A presença de Portugal em África foi equiparada à presença no Minho ou em Trás-os-Montes
Parece-me muito estranho falar de "presença de Portugal" no Minho ou em Trás-os-Montes, que desde sempre foram parte integrante de Portugal, e onde não consta que haja movimentos separatistas. E admitindo que esta presença, ainda que não seja épica ou gloriosa, não será assim tão terrível, porque seria negativo que a presença em África fosse imbuída do mesmo espírito?

Os portugueses em África foram classificados em bloco como paternalistas e interesseiros
Mais uma vez, parece-me uma generalização excessiva. Mesmo que isso fosse verdade para a maioria, haveria ainda um número significativo que consideravam a África como o lar, mais do que a metrópole.

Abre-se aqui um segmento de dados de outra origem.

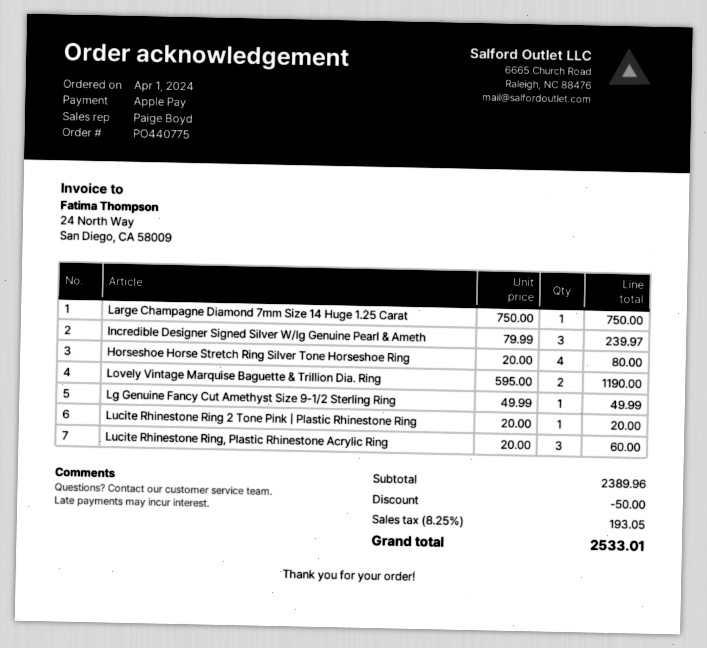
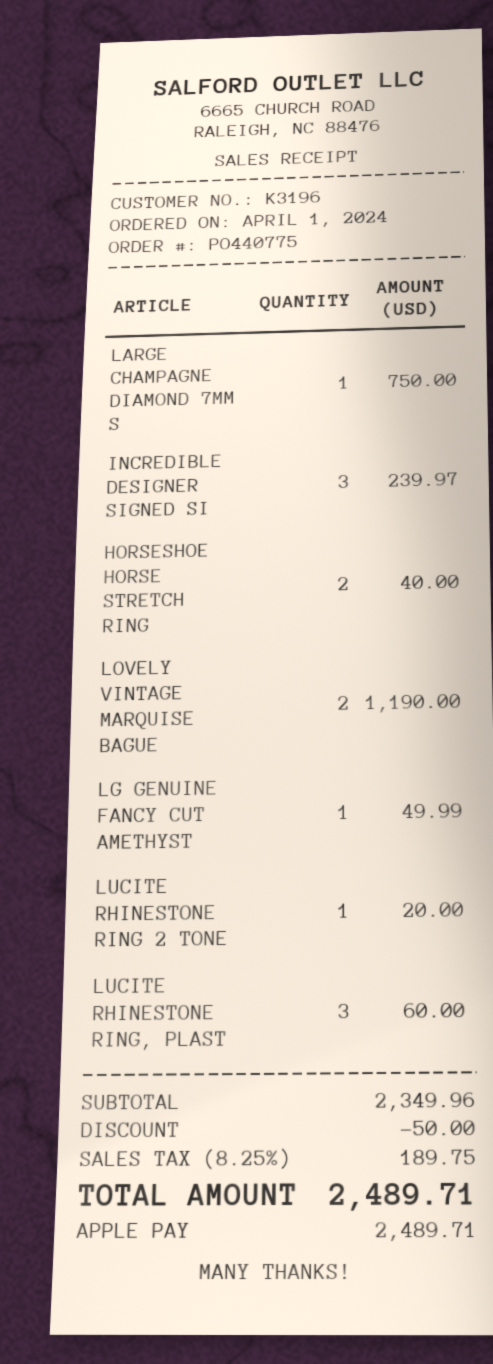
Horseshoe Horse Stretch Ring Silver Tone Horseshoe Ring: 4 for 80.00 -> 2 for 40.00
subtotal: 2389.96 -> 2349.96
tax: 8.25% = 193.05 -> 8.25% = 189.75
total: 2533.01 -> 2489.71

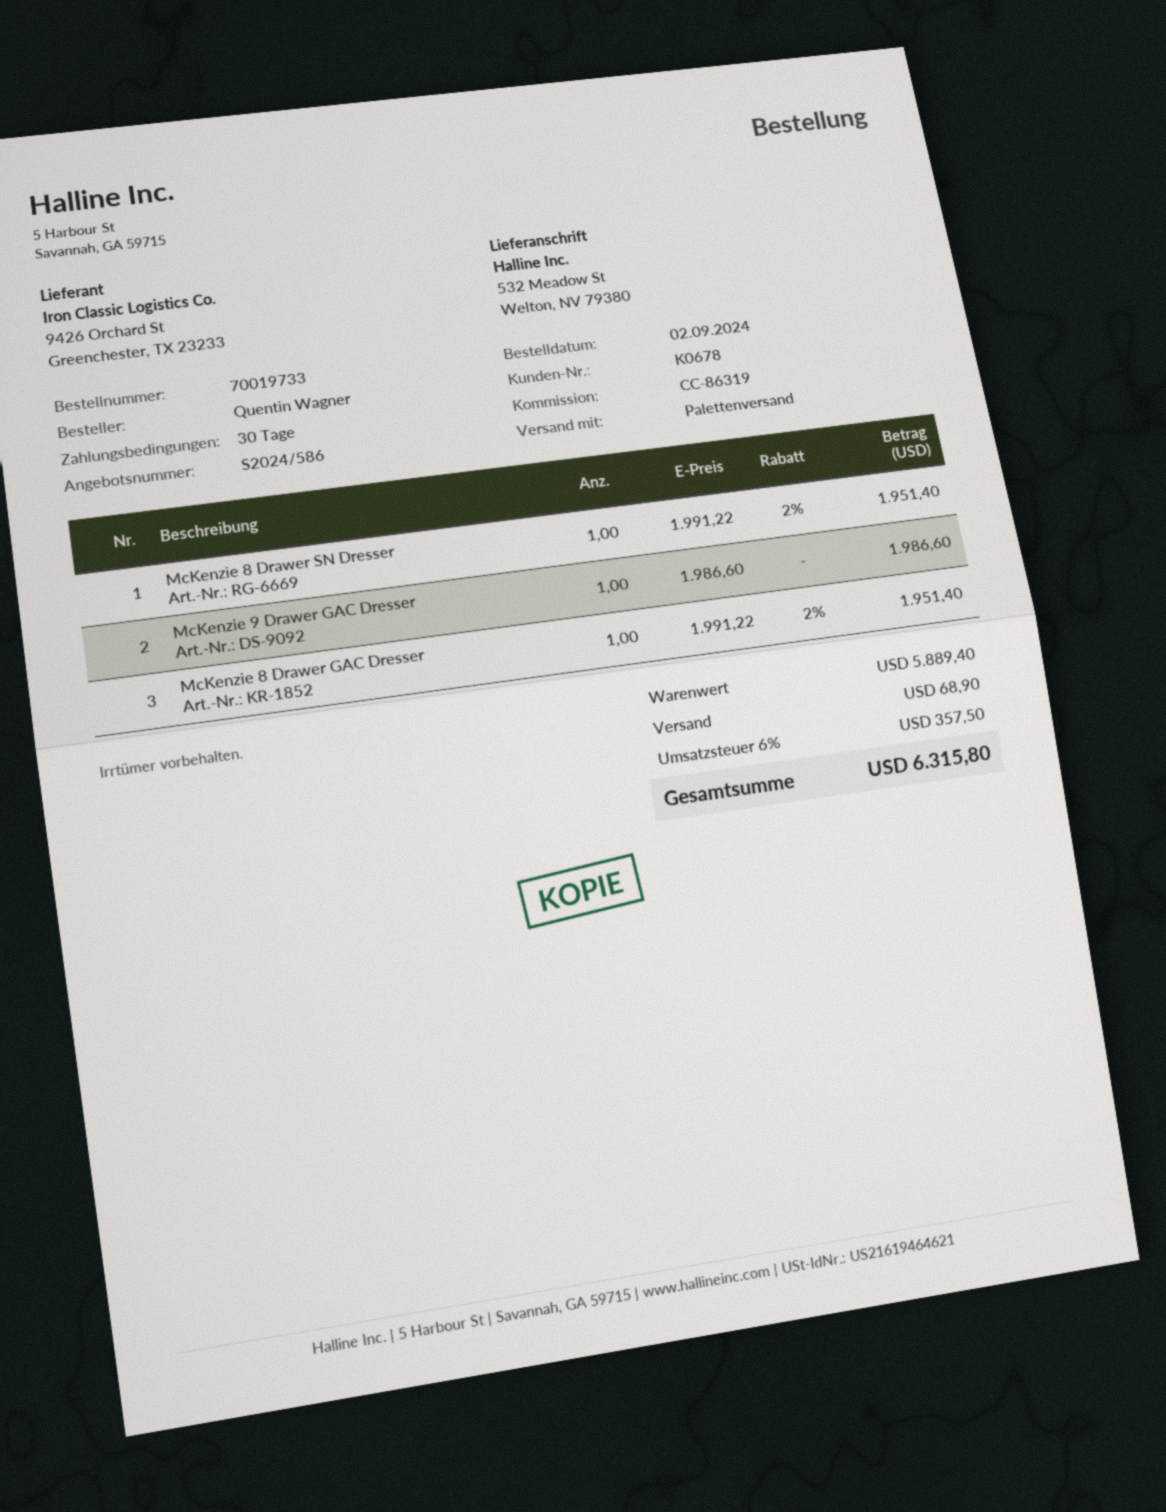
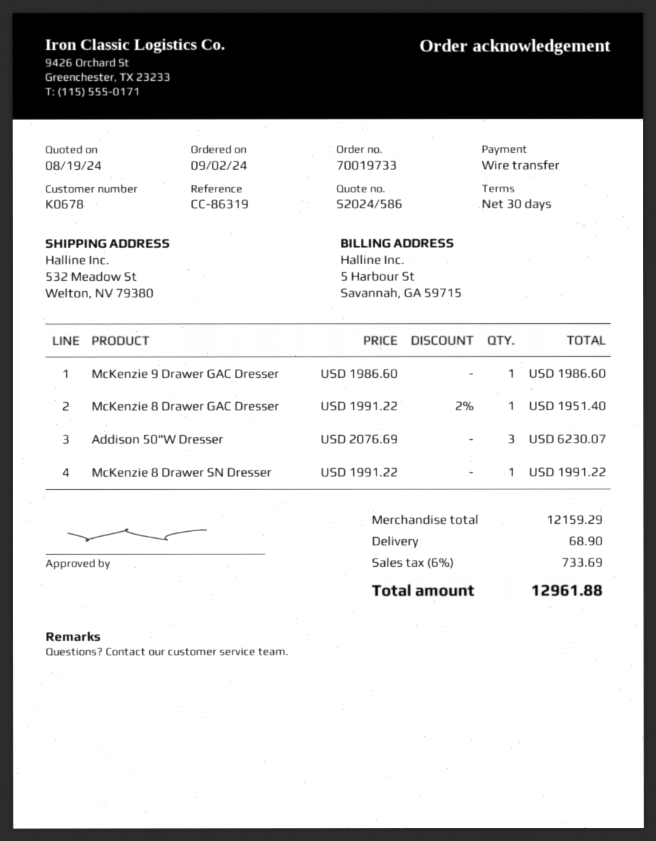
McKenzie 8 Drawer SN Dresser: 1 x 1991.22 - 2% = 1951.40 -> 1 x 1991.22 = 1991.22
Addison 50"W Dresser: none -> 3 x 2076.69 = 6230.07
subtotal: 5889.40 -> 12159.29
tax: 6% = 357.50 -> 6% = 733.69
total: 6315.80 -> 12961.88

A miscigenação foi descrita como imposta por Salazar e resultando em "pretas [montadas] à fartazana"
Acho que o que eu já disse antes sobre generalizações e respeito aplica-se em dobro a esta afirmação. Respeito pelas mulheres africanas e suas famílias, respeito por aqueles portugueses que não encaravam as coisas dessa forma, respeito até por Salazar, que podia ser um ditador, mas não consta que fosse um grosseiro. Também duvido que seja rigorosa essa afirmação simplista de que "Salazar impôs a miscigenação", mas deixo essa questão para quem souber mais de história colonial que eu.

Os retornados das ex-colónias foram um "resultado (...) despejado em contentores nos cais de Lisboa"
Uma vez mais, há uma questão de elementar respeito pelas pessoas. Pessoas não são "resultados", e pessoas não são "despejadas em contentores".

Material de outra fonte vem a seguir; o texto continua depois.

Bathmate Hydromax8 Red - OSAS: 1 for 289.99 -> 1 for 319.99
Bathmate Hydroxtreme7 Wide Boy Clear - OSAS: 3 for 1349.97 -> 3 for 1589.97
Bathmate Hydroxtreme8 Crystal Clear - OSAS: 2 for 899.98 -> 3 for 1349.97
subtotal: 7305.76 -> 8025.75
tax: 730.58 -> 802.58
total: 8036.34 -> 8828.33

"(...) uma profunda e terrível miséria moral e material, sem fim."
Também aqui o "Portugal dos Pequeninos" faz afirmações categóricas, definitivas e totalmente indiferentes aos sentimentos das muitas pessoas que têm consciências dos problemas existentes, mas que têm ainda esperança.

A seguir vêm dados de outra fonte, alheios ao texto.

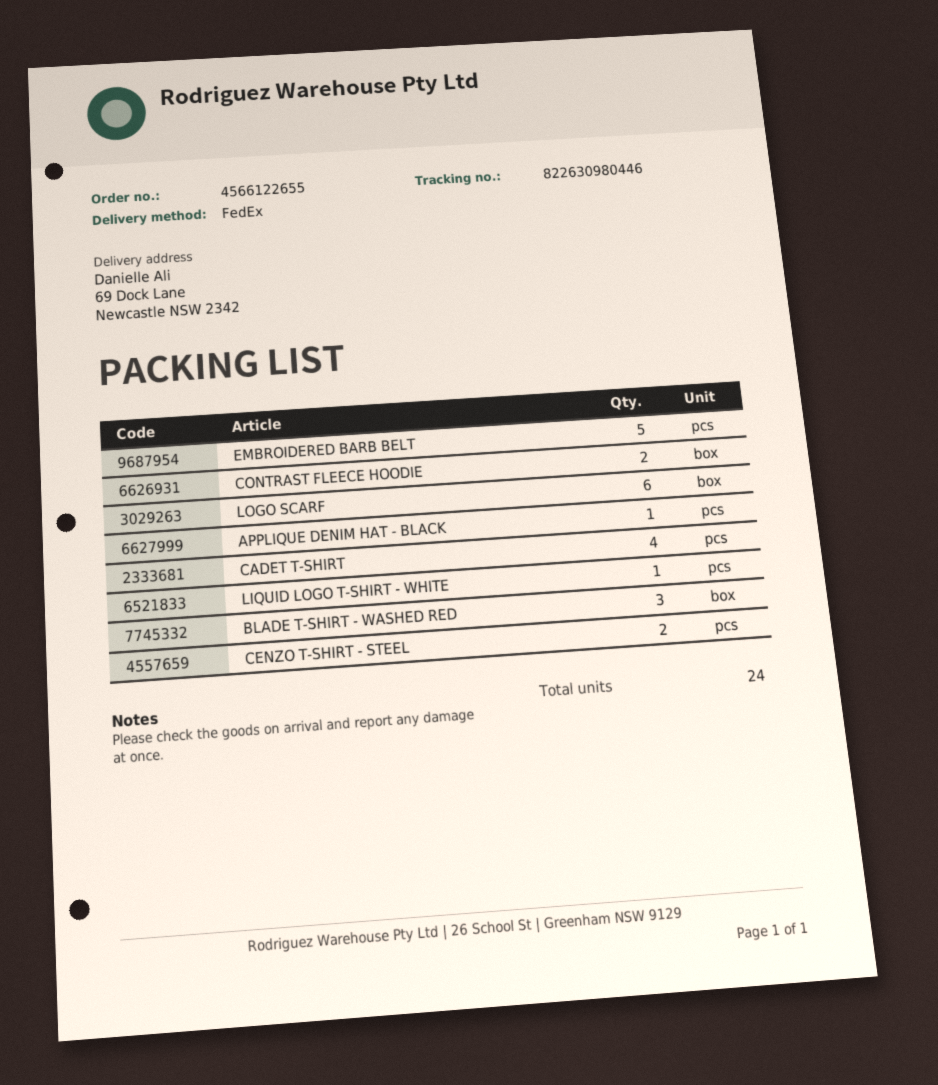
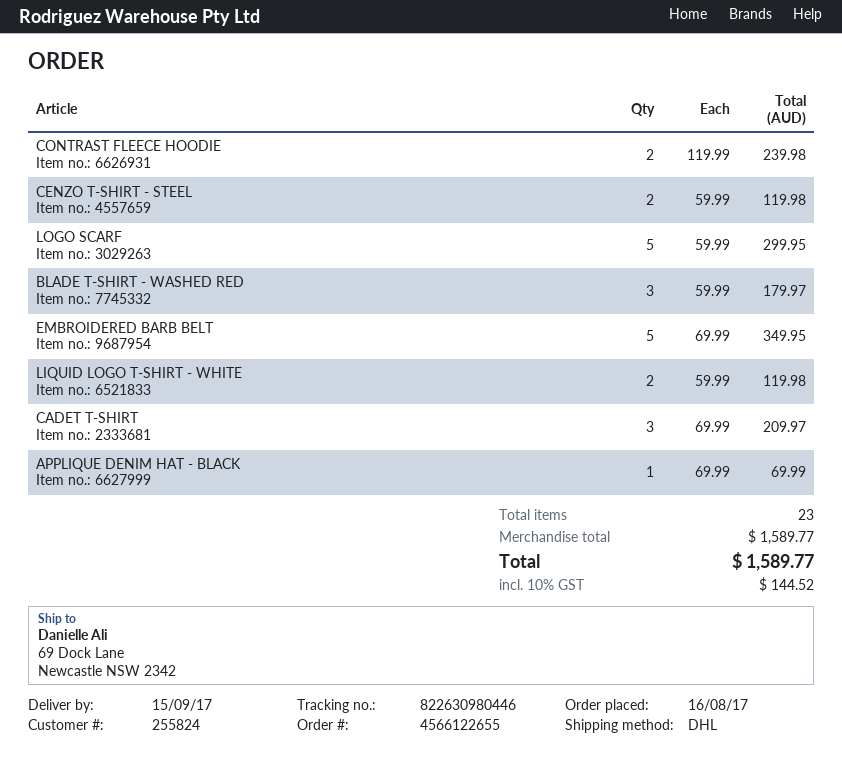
shipping method: FedEx -> DHL
LOGO SCARF: 6 -> 5
CADET T-SHIRT: 4 -> 3
LIQUID LOGO T-SHIRT - WHITE: 1 -> 2
total quantity: 24 -> 23

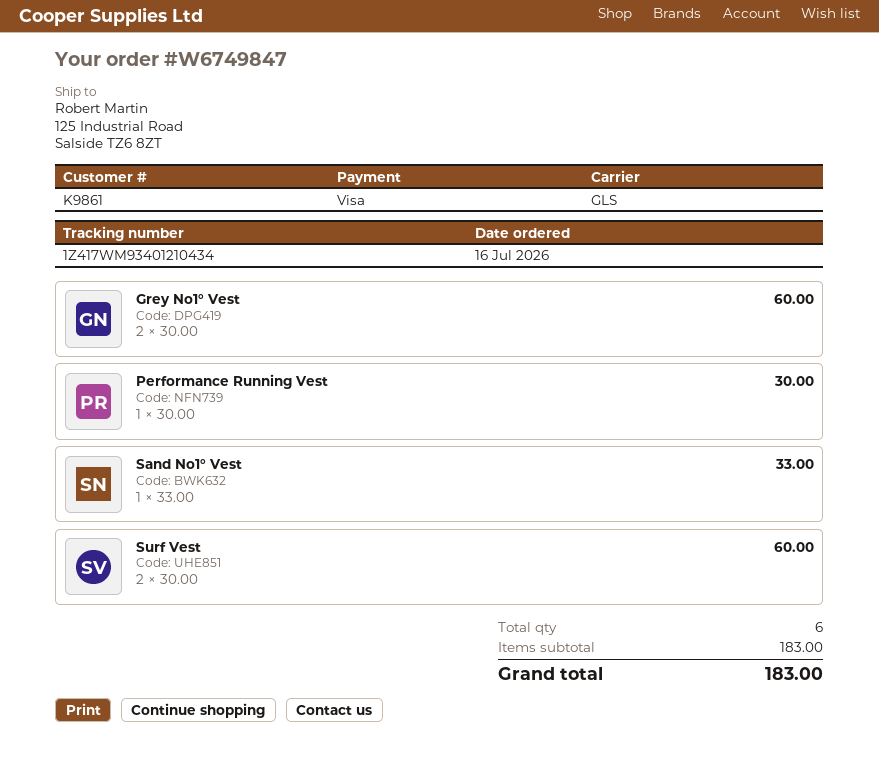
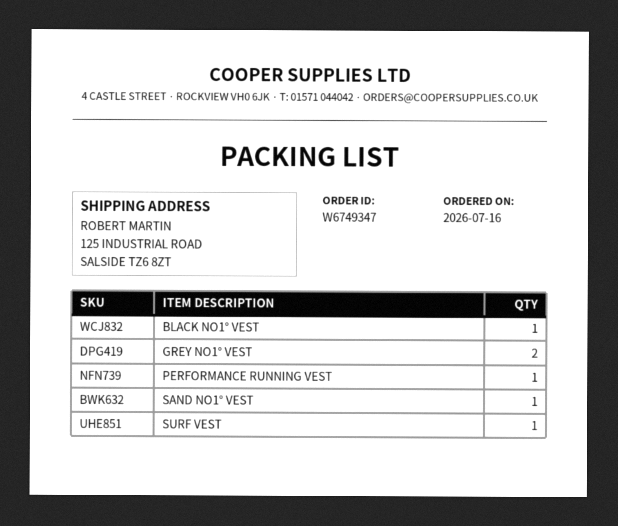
order number: W6749847 -> W6749347
Surf Vest: 2 -> 1
BLACK NO1° VEST: none -> 1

Enfim, pedidos de desculpas podem ser patéticos, mas são certamente melhores que um texto tão repleto de cinismo. Espírito crítico é importante, e o "Portugal dos Pequeninos" tem-o de sobra, mas não deve esquecer o elementar respeito pelos outros.

Mas creio também que, infelizmente, este problema está longe de ser monopólio do PdP. O Abrupto tem uma frase, de 17/7/03, que descreve isso bem, como sendo "essa irritação tão à flor da pele que se encontra em muito blogues disfarçada de convicções".